It is on these very terms of inadequate attention to distinction and division that Lévi-Strauss further distinguishes structuralism from formalism. He writes: “Formalism destroys its object. With Propp, it results in the discovery that there exists in reality but one tale. … Before formalism, we were certainly unaware of what these tales had in common. Since formalism, we have been deprived of any means of understanding how they differ. One has passed from concrete to abstract, but can no longer come down from the abstract to the concrete.”12 Such a charge of excess abstraction, and beyond that of falling into the very pitfalls he seeks to critique (such as Propp’s univocity), is certainly one of the dominant refrains of the critical literature on Lévi-Strauss, from Paul Ricoeur’s charge that history provided the “destructive disorder” in Lévi-Strauss’s system to Jacques Derrida’s famous arguments in Of Grammatology and “Structure, Sign, and Play in the Discourse of the Human Sciences” that among other things Lévi-Strauss elevates the very traces of writing (which he is otherwise at pains to attack) into a sort of mystical glue.13 If Lévi-Strauss would want somehow to return to the concrete, to speak to history, to the importance in anthropology of the oral human tradition, he ends up doing just the opposite, by creating his own inhuman, abstract, often four-part, and all-consuming metastructure.14

It is not my claim that Lévi-Strauss somehow succeeded where other critics would say he failed; rather, I wish to dwell on the image of failing to come down from the abstract to the concrete. For such a failure, whether it is attributed to Mauss or Propp or Lévi-Strauss himself, implies a projected trajectory of terms that is itself of great interest. It places the abstract at a sort of summit from which it is difficult to redescend into the realm of the concrete. Thus we have a model on the order of

images

The abstract rests at the summit, much like Moses at the peak of Mount Nebo (Deuteronomy 34), but without being able to descend into the promised land of the concrete. Rather than rest on the drive to the abstract, it is perhaps more meaningful instead to consider the logic that would seek to recuperate the abstract into the concrete, into the real lived experience or use value that would return a balance or proper elevation or reciprocity to the system. This is notable in its affinity with the system that Marx outlines in Capital where the commodity is exchanged for money and that money is used to purchase a new commodity that will be of use, effectively producing a C-M-C structure between the commodities and the money (where commodities are concrete and money is abstract). Marx, of course, goes on to formulate the structure proper to capital as that of M-C-M, where money serves as the motor force, one that does not rest with a balanced exchange but builds on the perpetual energy of the surplus it engenders.15 When one adds to this mixture the important writings on use value and the desire structure it generates, one that is in every way equivalent to the imbalanced economy of exchange (by theorists of “libidinal economy” such as Lyotard, Baudrillard, Klossowski, and Deleuze and Guattari), as well as a Derridean model of gift economy that is based on the unconditional and the nonreciprocal and pitted against Mauss’s gift theory that would see an ultimate structure of reciprocity at the heart of all gift exchange, then one finds that if anything could be said to distinguish it definitively from structuralism, the “poststructuralist turn” is centrally bound up with nonreciprocity, pure gift, desire that cannot be returned to simple use or need—in short, an M-C-M structure that draws its energy from a critique of the return to the level of use, the concrete, and the reciprocal.16 If there is a difference to be had between structuralism and what follows it, it might consist in the movement from the desire to return to the concrete (C-A-C) to the full embracing of the entropic movement of capital, one that starts with and returns to the abstract (A-C-A).
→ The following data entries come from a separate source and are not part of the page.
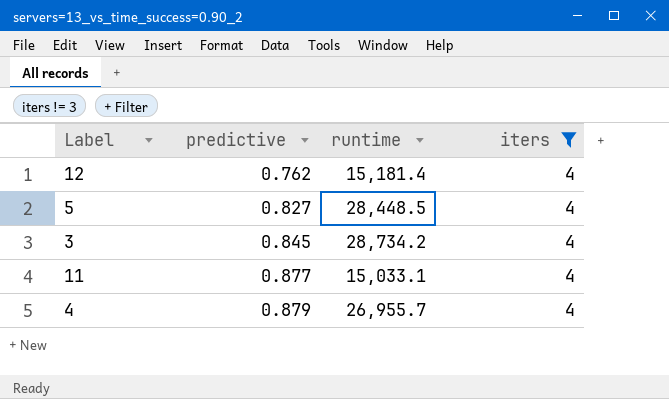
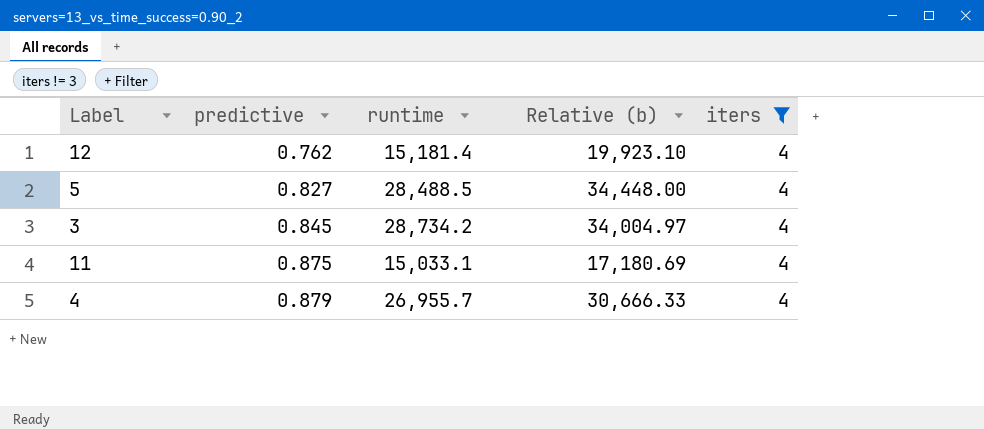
column Relative (b) | formula: none -> [runtime] / [predictive]
5 | runtime: 28,448.5 -> 28,488.5
11 | predictive: 0.877 -> 0.875

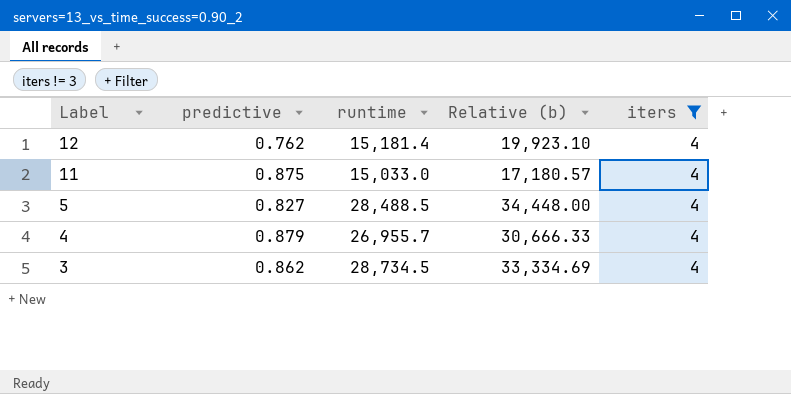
row order: predictive ascending -> Label descending
11 | runtime: 15,033.1 -> 15,033.0
11 | Relative (b): 17,180.69 -> 17,180.57
3 | predictive: 0.845 -> 0.862
3 | runtime: 28,734.2 -> 28,734.5
3 | Relative (b): 34,004.97 -> 33,334.69

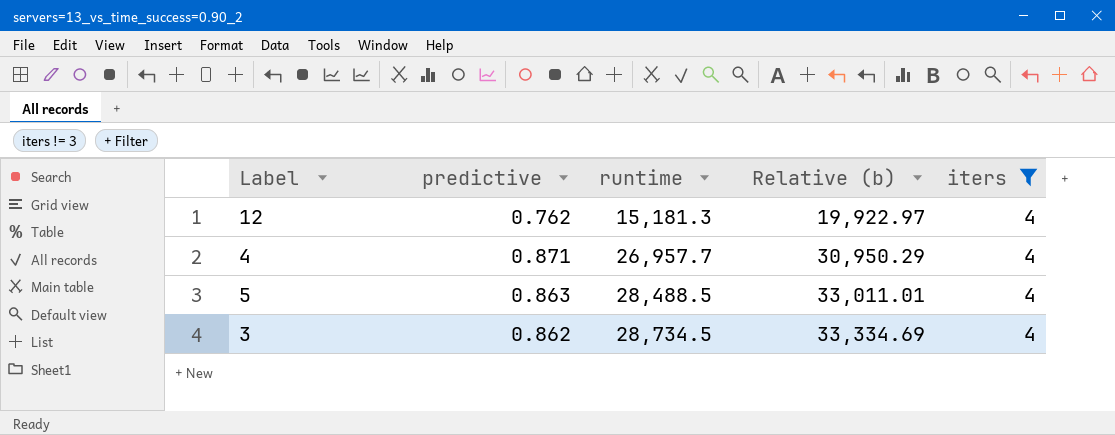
row order: Label descending -> runtime ascending
row 11: 0.875 | 15,033.0 | 17,180.57 | 4 -> none
12 | runtime: 15,181.4 -> 15,181.3
12 | Relative (b): 19,923.10 -> 19,922.97
4 | predictive: 0.879 -> 0.871
4 | runtime: 26,955.7 -> 26,957.7
4 | Relative (b): 30,666.33 -> 30,950.29
5 | predictive: 0.827 -> 0.863
5 | Relative (b): 34,448.00 -> 33,011.01

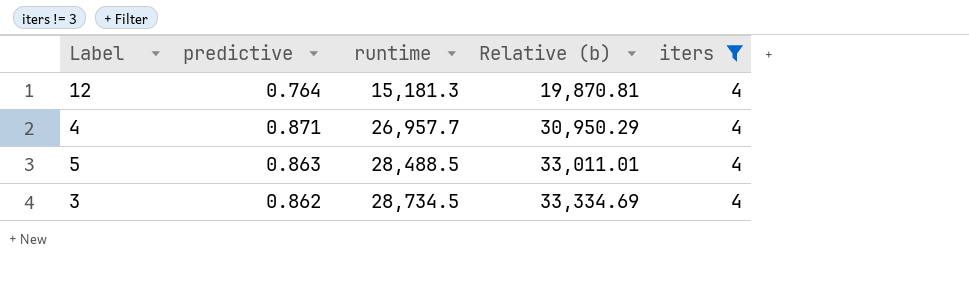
12 | predictive: 0.762 -> 0.764
12 | Relative (b): 19,922.97 -> 19,870.81

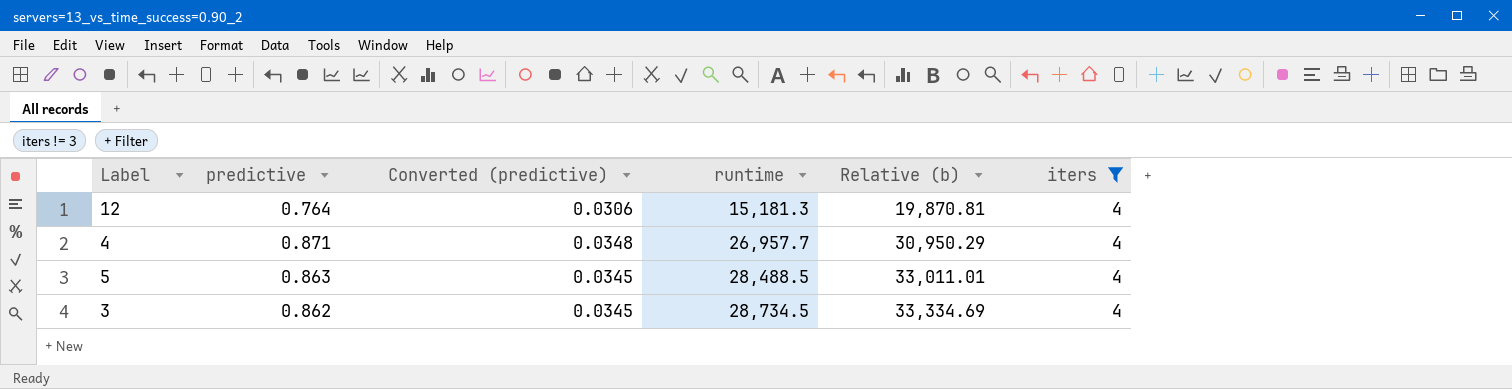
column Converted (predictive) | formula: none -> [predictive] * 0.04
Indeed, it is with such a movement that I would like to conclude, by drawing on two examples of this A-C-A dynamic, proffered at the moment of structuralism’s heyday by Deleuze himself. In this fashion, I hope to underscore, alongside the dialectical and ontological dimension of Deleuze’s oeuvre, one that is bound up with the idea of structure, if not structuralism. If it may be argued that Deleuze, like Barthes, Foucault, and Lacan, had a structuralist phase, it would generally be located at the moment of his “How Do We Recognize Structuralism?,” which is also the moment of his 1969 The Logic of Sense. In the latter book, Deleuze focuses on the series and the serial and defines them in terms that are highly resonant with Lévi-Strauss’s structuralism, particularly insofar as they participate in a logic of division that is above all one of duality. The chapters in The Logic of Sense are in fact called “series,” and the one from which I quote is the wonderfully alliterative “Sixth Series on Serialization”: “[T]he serial form is necessarily realized in the simultaneity of at least two series. Every unique series, whose homogenous terms are distinguished only according to type or degree, necessarily subsumes under it two heterogeneous series, each one of which is constituted by terms of the same type or degree, although these terms differ in nature from those of the other series.”17 For Deleuze, the series in question are by necessity unequal, though they may in fact share some of the same terms. What is essential, however, is that there is always more than one series, and although these series may have some relation to one another, it is not one of mediation (which takes us back to Deleuze’s affinity with Sartre and Badiou, and even more with Klossowski, who all share a drive to a non-mediated dualism).

This binary relation between series is in many respects parallel to the terms and modalities of Saussurean linguistics or Lévi-Strauss’s elementary structures of kinship, especially when Deleuze insists on the dualist relation of signifier and signified in the same oppositional terms as Ferdinand de Saussure or Lévi-Strauss: “When we extend the serial method—in order to consider two series of events, two series of things, two series of propositions, or two series of expressions—homogeneity is only apparent: it is always the case that one series has the role of signifier, and the other the role of the signified, even if these roles are interchanged as we change points of view.”18 Such a formulation is entirely of a piece not only with Lévi-Strauss’s structural anthropology but also with his claim, contra Russian formalism, that structuralism does not ultimately separate form from content, nor does it collapse them into one term, but leaves them as two terms in chiasmic relation. Yet on the same page of The Logic of Sense, we see the gesture to a line of descent that would seem to be the descent that formalism, and Lévi-Strauss in its wake, are unable to fully achieve, like Moses stuck upon the mountain unable to descend.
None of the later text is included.